Task instructions
In the records that follow, find the line containing "2024-03-28 21:12:31 |" and the line containing "2024-04-09 22:14:02 |", then transcribe both and every line between them exactly, omitting pictures.

Source data
Segment Open
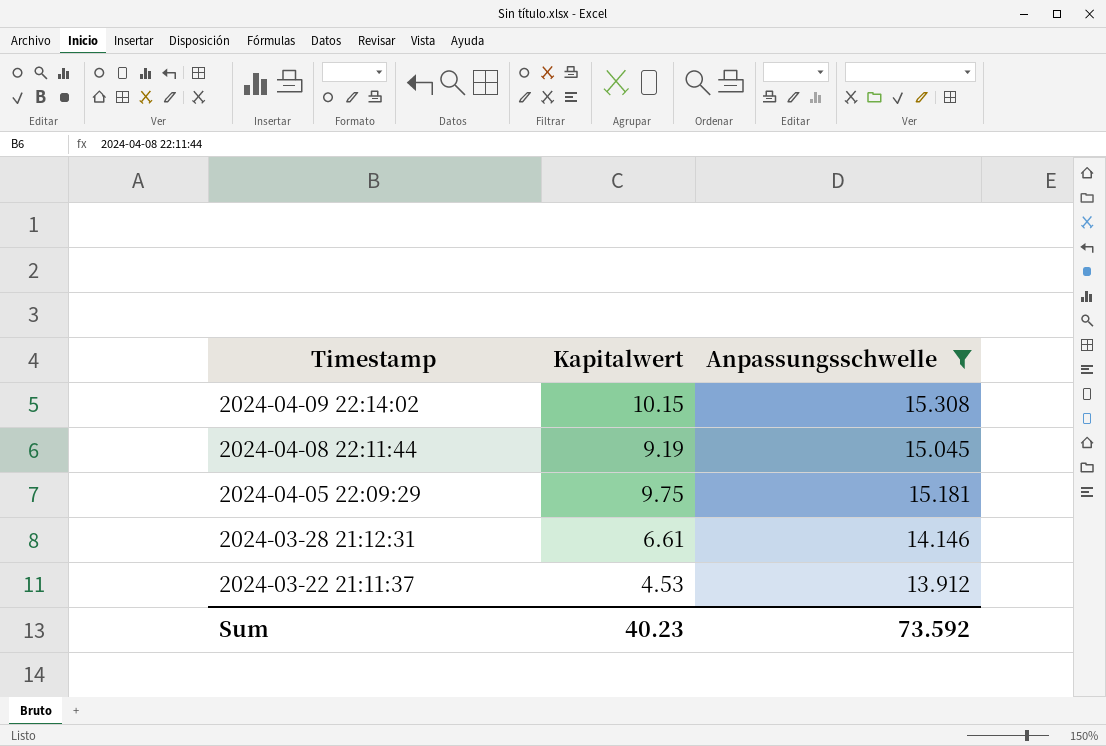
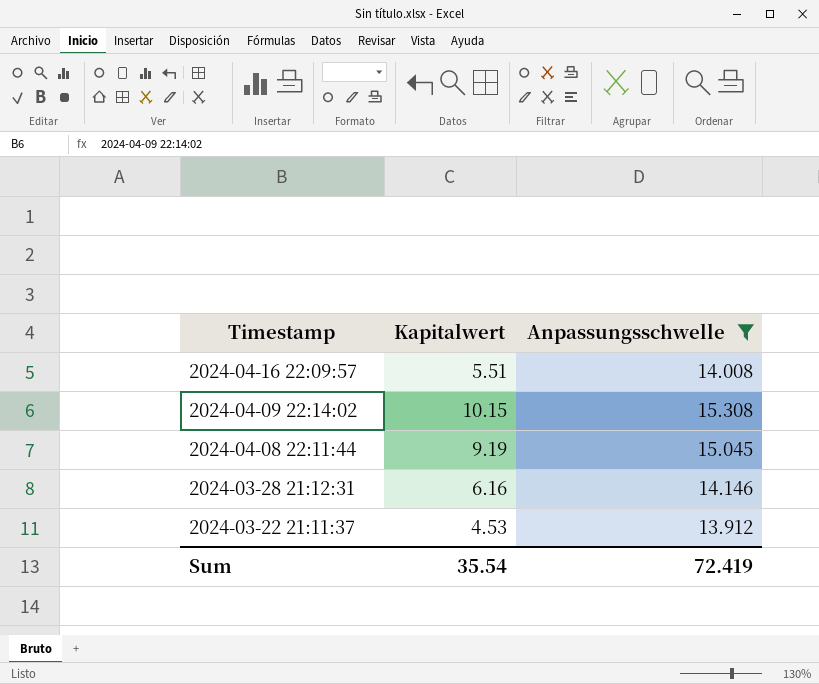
row 2024-04-05 22:09:29: 9.75 | 15.181 -> none
row 2024-04-16 22:09:57: none -> 5.51 | 14.008
2024-03-28 21:12:31 | Kapitalwert: 6.61 -> 6.16
Sum | Kapitalwert: 40.23 -> 35.54
Sum | Anpassungsschwelle: 73.592 -> 72.419

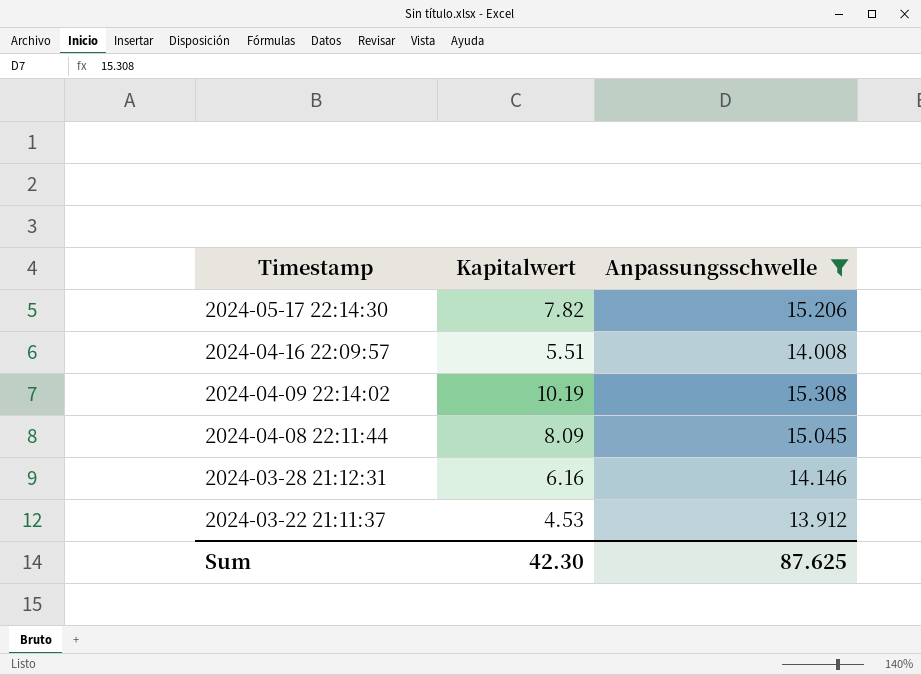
row 2024-05-17 22:14:30: none -> 7.82 | 15.206
2024-04-09 22:14:02 | Kapitalwert: 10.15 -> 10.19
2024-04-08 22:11:44 | Kapitalwert: 9.19 -> 8.09
Sum | Kapitalwert: 35.54 -> 42.30
Sum | Anpassungsschwelle: 72.419 -> 87.625

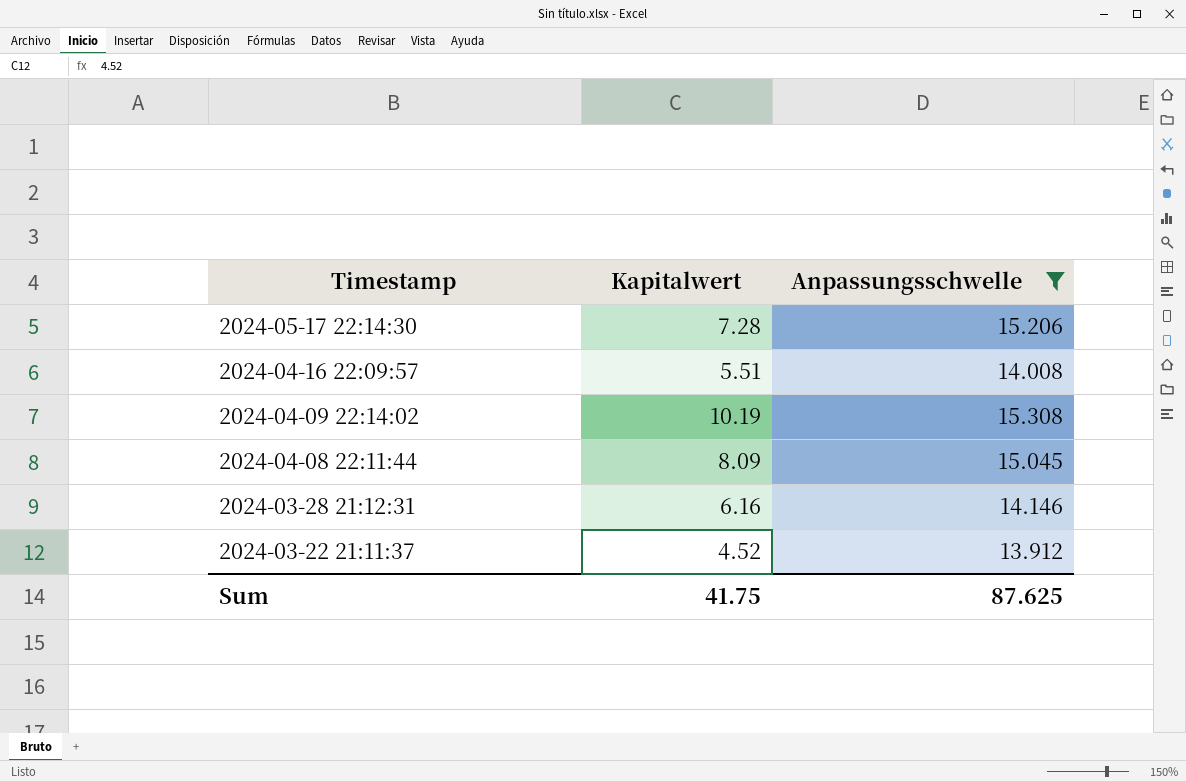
2024-05-17 22:14:30 | Kapitalwert: 7.82 -> 7.28
2024-03-22 21:11:37 | Kapitalwert: 4.53 -> 4.52
Sum | Kapitalwert: 42.30 -> 41.75

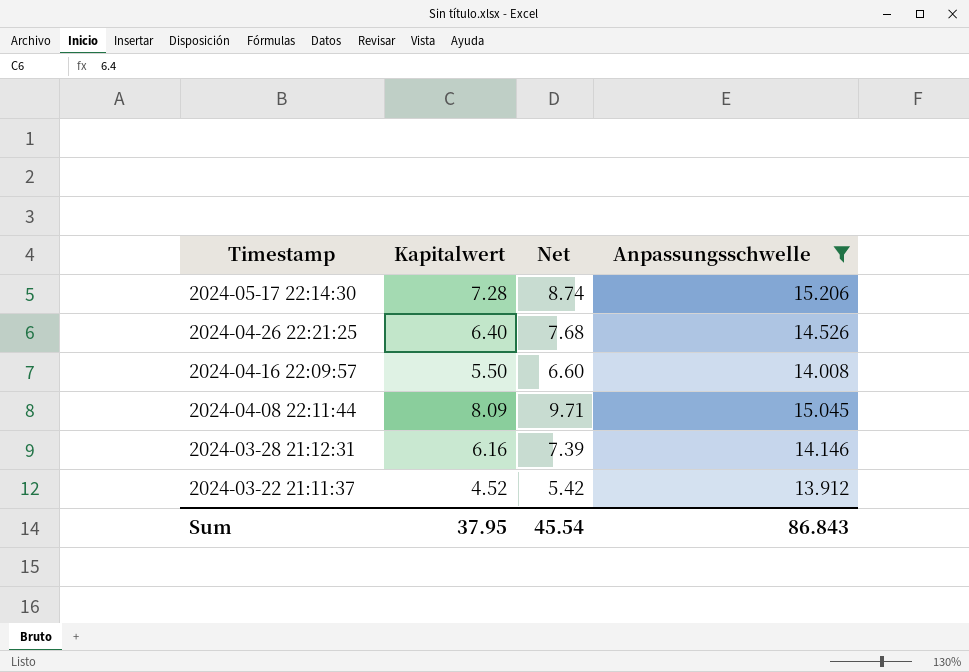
column Net | formula: none -> [Kapitalwert] * 1.2
row 2024-04-09 22:14:02: 10.19 | 15.308 -> none
row 2024-04-26 22:21:25: none -> 6.40 | 7.68 | 14.526
2024-04-16 22:09:57 | Kapitalwert: 5.51 -> 5.50
Sum | Kapitalwert: 41.75 -> 37.95
Sum | Anpassungsschwelle: 87.625 -> 86.843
Segment Closed
Response for this exercise
2024-03-28 21:12:31 | Kapitalwert: 6.61 -> 6.16
Sum | Kapitalwert: 40.23 -> 35.54
Sum | Anpassungsschwelle: 73.592 -> 72.419

row 2024-05-17 22:14:30: none -> 7.82 | 15.206
2024-04-09 22:14:02 | Kapitalwert: 10.15 -> 10.19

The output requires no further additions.